Apache Pinot is a real-time, distributed, columnar OLAP datastore, which is used to deliver scalable real time analytics with low latency. It can ingest data from batch data sources (such as Apache Hadoop^® Distributed File System, S3, Azure^® Data Lake, Google Cloud Storage) as well as streaming sources (such as Apache Kafka^®). Pinot is designed to scale horizontally, so that it can scale to larger data sets and higher query rates as needed.

A table is a logical abstraction that represents a collection of related data. It is composed of columns and rows (known as documents in Pinot). The columns, data types, and other metadata related to the table are defined using a schema.
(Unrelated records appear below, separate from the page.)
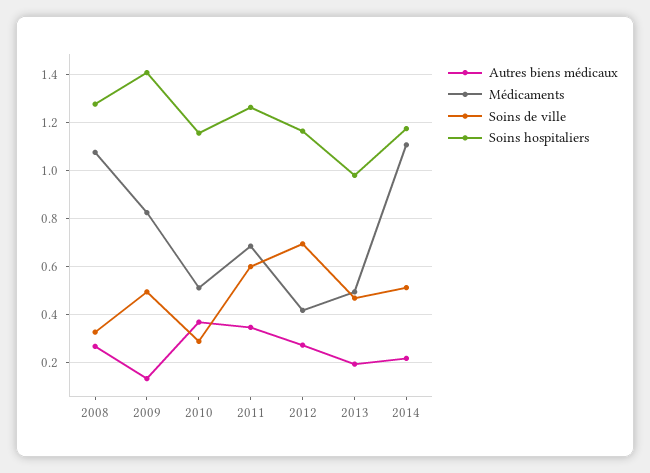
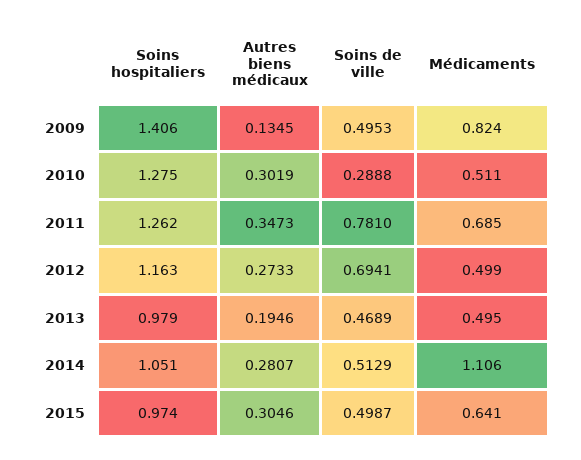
Autres biens médicaux, 2008: 0.275 -> none
Médicaments, 2008: 1.075 -> none
Soins de ville, 2008: 0.325 -> none
Soins hospitaliers, 2008: 1.275 -> none
Autres biens médicaux, 2010: 0.375 -> 0.3019
Soins hospitaliers, 2010: 1.15 -> 1.275
Soins de ville, 2011: 0.6 -> 0.781
Médicaments, 2012: 0.425 -> 0.499
Autres biens médicaux, 2014: 0.225 -> 0.2807
Soins hospitaliers, 2014: 1.175 -> 1.051
Soins hospitaliers, 2015: none -> 0.974
Autres biens médicaux, 2015: none -> 0.3046
Soins de ville, 2015: none -> 0.4987
Médicaments, 2015: none -> 0.641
Pinot breaks a table into multiple segments and stores these segments in a deep-store such as Hadoop Distributed File System (HDFS) as well as Pinot servers. Pinot supports the following types of tables:

Type	Description
Offline	Offline tables ingest pre-built Pinot segments from external data stores and are generally used for batch ingestion.
Real-time	Real-time tables ingest data from streams (such as Kafka) and build segments from the consumed data.
Hybrid	Hybrid Pinot tables have both real-time as well as offline tables under the hood. By default, all tables in Pinot are hybrid.

Excerpt taken from Apache Pinot Official Documentation. For more information, please visit the Apache Pinot Docs.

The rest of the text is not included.